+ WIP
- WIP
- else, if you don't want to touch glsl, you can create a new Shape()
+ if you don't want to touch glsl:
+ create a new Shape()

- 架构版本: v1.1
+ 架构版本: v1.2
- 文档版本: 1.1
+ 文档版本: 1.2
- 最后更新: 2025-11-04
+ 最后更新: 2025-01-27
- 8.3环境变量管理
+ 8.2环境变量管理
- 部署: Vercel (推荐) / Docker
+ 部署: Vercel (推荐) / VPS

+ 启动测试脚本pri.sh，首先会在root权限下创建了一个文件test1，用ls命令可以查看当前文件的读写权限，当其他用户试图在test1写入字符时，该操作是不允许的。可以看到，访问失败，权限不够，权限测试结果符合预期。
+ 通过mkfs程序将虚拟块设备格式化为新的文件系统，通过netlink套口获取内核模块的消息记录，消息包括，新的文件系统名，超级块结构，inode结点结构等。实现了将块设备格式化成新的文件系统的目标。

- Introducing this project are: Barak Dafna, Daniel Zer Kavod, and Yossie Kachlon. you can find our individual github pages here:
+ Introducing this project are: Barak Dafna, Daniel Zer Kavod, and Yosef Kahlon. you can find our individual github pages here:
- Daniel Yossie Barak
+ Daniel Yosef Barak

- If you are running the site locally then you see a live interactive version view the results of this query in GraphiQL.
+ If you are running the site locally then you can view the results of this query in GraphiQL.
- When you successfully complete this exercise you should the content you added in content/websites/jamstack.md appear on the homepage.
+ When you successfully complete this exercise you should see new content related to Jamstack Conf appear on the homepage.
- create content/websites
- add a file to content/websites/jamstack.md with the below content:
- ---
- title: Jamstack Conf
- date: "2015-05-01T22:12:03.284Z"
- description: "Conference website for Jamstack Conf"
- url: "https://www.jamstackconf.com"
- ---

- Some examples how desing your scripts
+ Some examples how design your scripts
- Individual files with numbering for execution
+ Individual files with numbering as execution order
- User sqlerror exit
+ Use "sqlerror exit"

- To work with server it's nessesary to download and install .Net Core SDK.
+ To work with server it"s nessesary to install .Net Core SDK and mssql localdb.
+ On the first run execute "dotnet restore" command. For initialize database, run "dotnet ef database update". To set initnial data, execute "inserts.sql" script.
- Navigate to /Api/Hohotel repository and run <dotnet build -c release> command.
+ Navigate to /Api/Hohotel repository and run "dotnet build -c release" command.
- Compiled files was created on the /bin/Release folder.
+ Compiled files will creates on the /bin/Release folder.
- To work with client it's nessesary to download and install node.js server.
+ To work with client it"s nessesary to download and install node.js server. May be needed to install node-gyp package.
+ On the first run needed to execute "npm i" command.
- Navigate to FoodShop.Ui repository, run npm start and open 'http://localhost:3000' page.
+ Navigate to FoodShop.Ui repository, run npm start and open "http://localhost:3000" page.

────────────────

### Exercise details
A verbatim copy of all the entries is the expected result.

### Finished exercise
+ WIP
- WIP
- else, if you don't want to touch glsl, you can create a new Shape()
+ if you don't want to touch glsl:
+ create a new Shape()

- 架构版本: v1.1
+ 架构版本: v1.2
- 文档版本: 1.1
+ 文档版本: 1.2
- 最后更新: 2025-11-04
+ 最后更新: 2025-01-27
- 8.3环境变量管理
+ 8.2环境变量管理
- 部署: Vercel (推荐) / Docker
+ 部署: Vercel (推荐) / VPS

+ 启动测试脚本pri.sh，首先会在root权限下创建了一个文件test1，用ls命令可以查看当前文件的读写权限，当其他用户试图在test1写入字符时，该操作是不允许的。可以看到，访问失败，权限不够，权限测试结果符合预期。
+ 通过mkfs程序将虚拟块设备格式化为新的文件系统，通过netlink套口获取内核模块的消息记录，消息包括，新的文件系统名，超级块结构，inode结点结构等。实现了将块设备格式化成新的文件系统的目标。

- Introducing this project are: Barak Dafna, Daniel Zer Kavod, and Yossie Kachlon. you can find our individual github pages here:
+ Introducing this project are: Barak Dafna, Daniel Zer Kavod, and Yosef Kahlon. you can find our individual github pages here:
- Daniel Yossie Barak
+ Daniel Yosef Barak

- If you are running the site locally then you see a live interactive version view the results of this query in GraphiQL.
+ If you are running the site locally then you can view the results of this query in GraphiQL.
- When you successfully complete this exercise you should the content you added in content/websites/jamstack.md appear on the homepage.
+ When you successfully complete this exercise you should see new content related to Jamstack Conf appear on the homepage.
- create content/websites
- add a file to content/websites/jamstack.md with the below content:
- ---
- title: Jamstack Conf
- date: "2015-05-01T22:12:03.284Z"
- description: "Conference website for Jamstack Conf"
- url: "https://www.jamstackconf.com"
- ---

- Some examples how desing your scripts
+ Some examples how design your scripts
- Individual files with numbering for execution
+ Individual files with numbering as execution order
- User sqlerror exit
+ Use "sqlerror exit"

- To work with server it's nessesary to download and install .Net Core SDK.
+ To work with server it"s nessesary to install .Net Core SDK and mssql localdb.
+ On the first run execute "dotnet restore" command. For initialize database, run "dotnet ef database update". To set initnial data, execute "inserts.sql" script.
- Navigate to /Api/Hohotel repository and run <dotnet build -c release> command.
+ Navigate to /Api/Hohotel repository and run "dotnet build -c release" command.
- Compiled files was created on the /bin/Release folder.
+ Compiled files will creates on the /bin/Release folder.
- To work with client it's nessesary to download and install node.js server.
+ To work with client it"s nessesary to download and install node.js server. May be needed to install node-gyp package.
+ On the first run needed to execute "npm i" command.
- Navigate to FoodShop.Ui repository, run npm start and open 'http://localhost:3000' page.
+ Navigate to FoodShop.Ui repository, run npm start and open "http://localhost:3000" page.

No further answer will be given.